* Work item
Please reproduce the final stretch of the listing below: the line that contains "- 'hb_pb_cat_dur': '15.00_402_30'" and all lines after it, verbatim, with nothing else.

=== Section Start ===

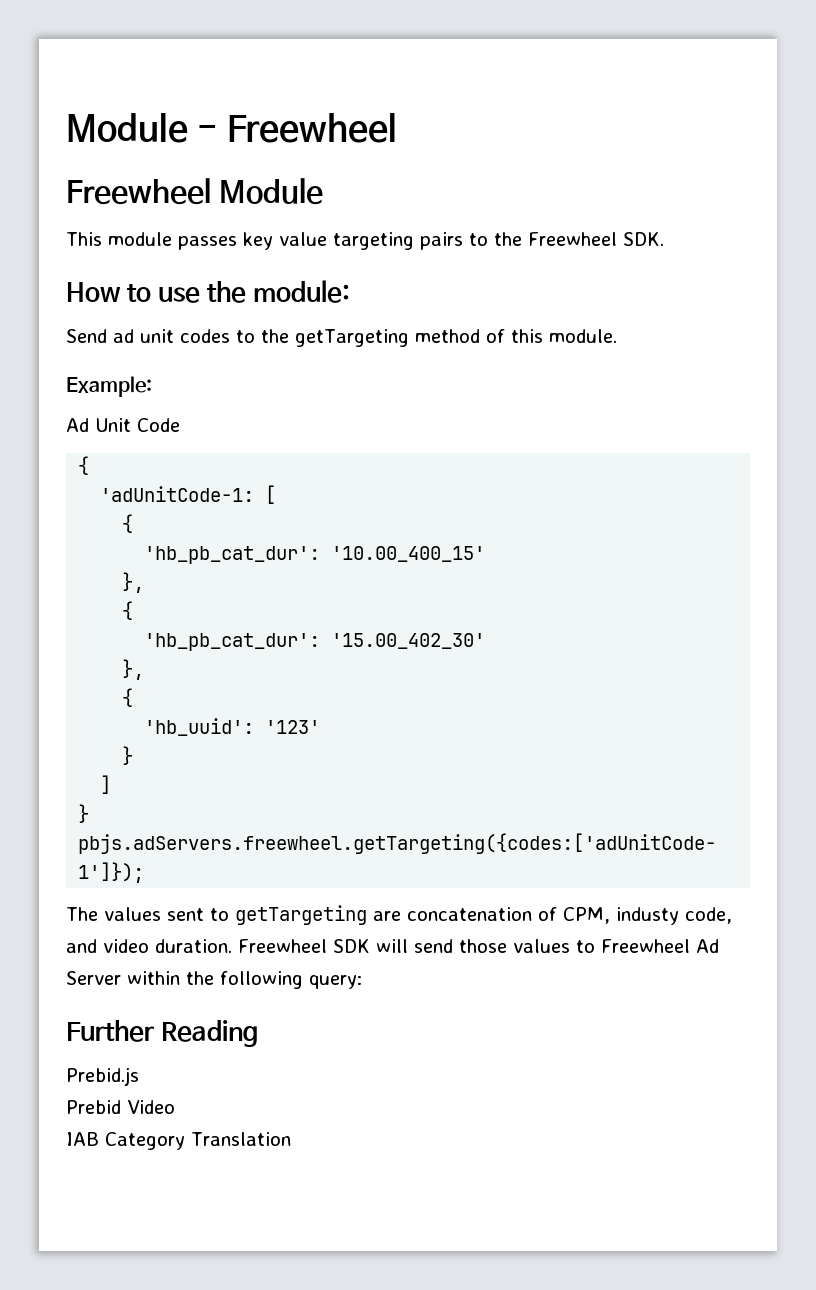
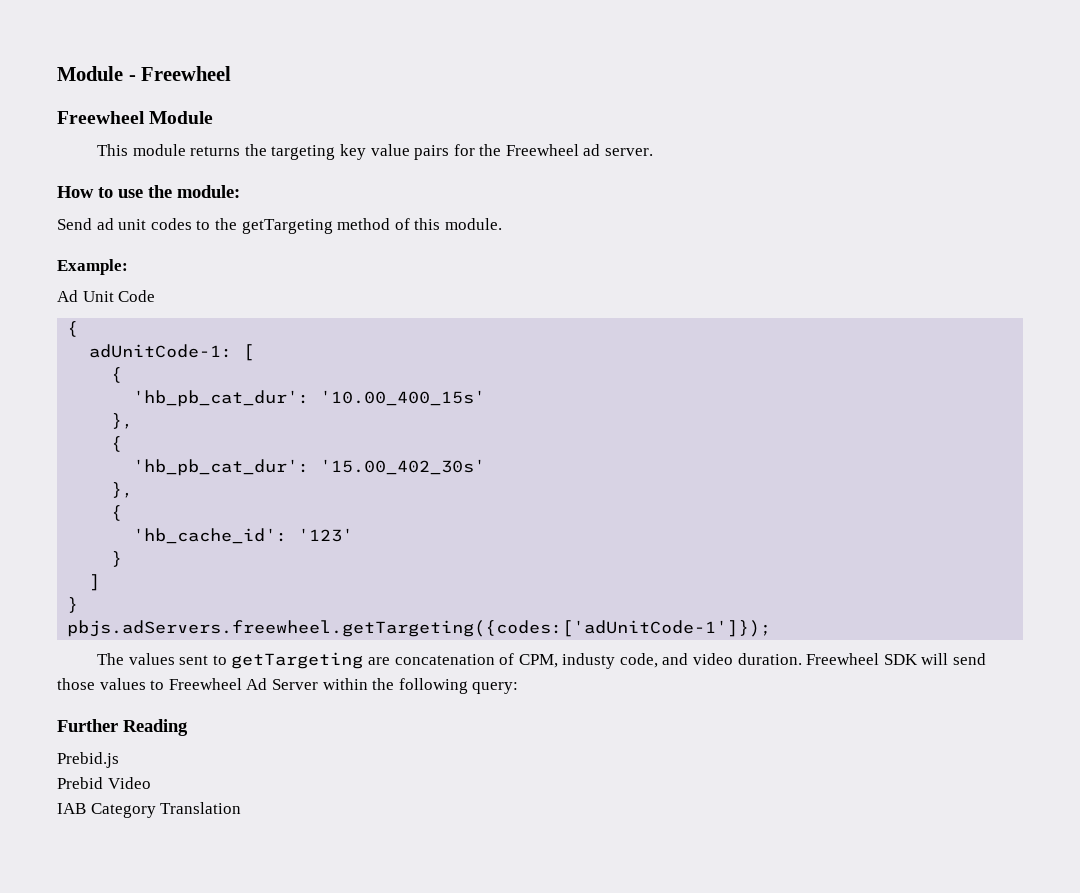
- This module passes key value targeting pairs to the Freewheel SDK.
+ This module returns the targeting key value pairs for the Freewheel ad server.
- 'adUnitCode-1: [
+ adUnitCode-1: [
- 'hb_pb_cat_dur': '10.00_400_15'
+ 'hb_pb_cat_dur': '10.00_400_15s'
- 'hb_pb_cat_dur': '15.00_402_30'
+ 'hb_pb_cat_dur': '15.00_402_30s'
  },
  {
- 'hb_uuid': '123'
+ 'hb_cache_id': '123'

=== Section End ===

* Exercise result
- 'hb_pb_cat_dur': '15.00_402_30'
+ 'hb_pb_cat_dur': '15.00_402_30s'
  },
  {
- 'hb_uuid': '123'
+ 'hb_cache_id': '123'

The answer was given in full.